Komisyonda yer alan Cumhuriyetçi Kongre Üyesi Elise Stefanik, X sosyal medya platformundan yaptığı açıklamada “Biri gitti, ikisi kaldı. Bu, ABD’nin en ‘prestijli’ yükseköğretim kurumlarını tahrip eden yaygın antisemitizm çürümesinin ele alınmasının yalnızca başlangıcı.” ifadelerini kullandı.
Magill’in istifasının “yapılması gerekenin en azı” olduğunu savunan Stefanik, Harvard ve Massachusetts Teknoloji Enstitüsünü (MIT) de benzer adımlar atmaya çağırdı.
Üniversite yönetimi, 8 Aralık’ta, kampüste “antisemitizm olaylarına gerekli tepkinin gösterilmediği” gerekçesiyle bağışçısı Ross Stevens tarafından 100 milyon dolarlık bağışını geri çekmekle tehdit edilmişti.
Magill, Harvard Üniversitesi Rektörü Claudine Gay ve MIT Rektörü Sally Kornbluth, üniversite kampüslerindeki antisemitizm olaylarına ilişkin yaklaşımlarına dair sorulara yanıt vermeleri için 5 Aralık’ta ABD Kongresindeki oturuma çağrılmıştı.
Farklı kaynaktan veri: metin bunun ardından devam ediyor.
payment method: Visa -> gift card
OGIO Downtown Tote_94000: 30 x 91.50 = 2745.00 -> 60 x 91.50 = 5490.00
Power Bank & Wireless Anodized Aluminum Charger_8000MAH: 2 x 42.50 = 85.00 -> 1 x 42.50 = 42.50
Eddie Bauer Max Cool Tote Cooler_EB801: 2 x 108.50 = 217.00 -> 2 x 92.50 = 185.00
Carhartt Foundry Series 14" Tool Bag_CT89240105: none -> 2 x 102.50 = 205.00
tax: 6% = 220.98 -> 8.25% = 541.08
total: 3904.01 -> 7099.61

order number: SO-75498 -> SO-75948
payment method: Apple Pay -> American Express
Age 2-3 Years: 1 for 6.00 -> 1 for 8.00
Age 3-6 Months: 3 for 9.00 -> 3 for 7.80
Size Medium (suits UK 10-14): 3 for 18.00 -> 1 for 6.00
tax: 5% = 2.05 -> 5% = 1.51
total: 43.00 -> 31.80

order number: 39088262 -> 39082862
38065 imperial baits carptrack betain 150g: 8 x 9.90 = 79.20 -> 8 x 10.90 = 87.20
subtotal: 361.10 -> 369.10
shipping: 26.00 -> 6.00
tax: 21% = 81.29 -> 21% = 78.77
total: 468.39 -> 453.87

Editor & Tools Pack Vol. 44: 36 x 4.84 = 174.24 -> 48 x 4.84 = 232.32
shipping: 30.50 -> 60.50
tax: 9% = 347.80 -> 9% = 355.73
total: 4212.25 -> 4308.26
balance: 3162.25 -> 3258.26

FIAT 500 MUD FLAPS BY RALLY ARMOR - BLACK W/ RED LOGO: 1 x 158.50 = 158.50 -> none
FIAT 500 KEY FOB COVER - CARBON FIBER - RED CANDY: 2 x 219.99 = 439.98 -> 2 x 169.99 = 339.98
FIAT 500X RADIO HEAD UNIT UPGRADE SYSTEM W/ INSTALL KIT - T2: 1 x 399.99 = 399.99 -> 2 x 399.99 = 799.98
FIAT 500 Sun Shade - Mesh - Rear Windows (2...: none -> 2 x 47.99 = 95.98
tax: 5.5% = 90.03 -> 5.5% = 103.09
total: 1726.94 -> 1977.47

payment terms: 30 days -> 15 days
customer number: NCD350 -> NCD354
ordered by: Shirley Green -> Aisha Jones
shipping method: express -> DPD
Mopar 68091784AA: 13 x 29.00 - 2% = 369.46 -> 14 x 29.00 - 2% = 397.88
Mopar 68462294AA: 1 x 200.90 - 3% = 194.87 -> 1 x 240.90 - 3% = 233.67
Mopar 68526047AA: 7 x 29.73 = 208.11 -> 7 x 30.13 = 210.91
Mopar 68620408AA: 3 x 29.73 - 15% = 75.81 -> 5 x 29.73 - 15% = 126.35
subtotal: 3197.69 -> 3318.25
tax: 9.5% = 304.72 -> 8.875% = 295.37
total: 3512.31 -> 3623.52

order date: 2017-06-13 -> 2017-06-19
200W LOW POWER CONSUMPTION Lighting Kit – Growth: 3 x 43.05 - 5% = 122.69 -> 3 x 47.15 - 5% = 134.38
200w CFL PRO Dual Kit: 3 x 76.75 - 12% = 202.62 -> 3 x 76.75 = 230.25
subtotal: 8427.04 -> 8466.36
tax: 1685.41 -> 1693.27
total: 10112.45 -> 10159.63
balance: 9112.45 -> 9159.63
Rektörlüğe son bir yılda başlayan Gay, Magill ve Kornbluth, Müslüman karşıtlığı ve nefretin her türlüsünün artışına karşı mücadele edeceklerini belirtmişti.
Öte yandan rektörler, ilk konuşmalarında Hamas’ın saldırısını ve kampüste antisemitizm içeren olayları kınayarak ifade özgürlüğü politikalarından bahsedip derhal çalışmaya başlayacaklarını ve uzun vadede nefretin tüm türleriyle mücadele edeceklerini söylemişti.
Stefanik’in “Yahudi soykırımı çağrısı”nın üniversite kurallarını ihlal edip etmediğine dair sorusuna Magill, “Söylem davranışa dönüşürse taciz olabilir, evet.” karşılığını vermişti.
Hamas’ın 7 Ekim’de İsrail’e saldırısının ardından Eğitim Bakanlığı, üniversite kampüslerindeki nefret olaylarına dair iddialar hakkında çok sayıda soruşturma başlattı.
Soruşturmaların neticesinde Bakanlık okullara tavsiyelerde bulunacak ve bunlara uyulmaması halinde okullar federal fonlarını kaybedecek.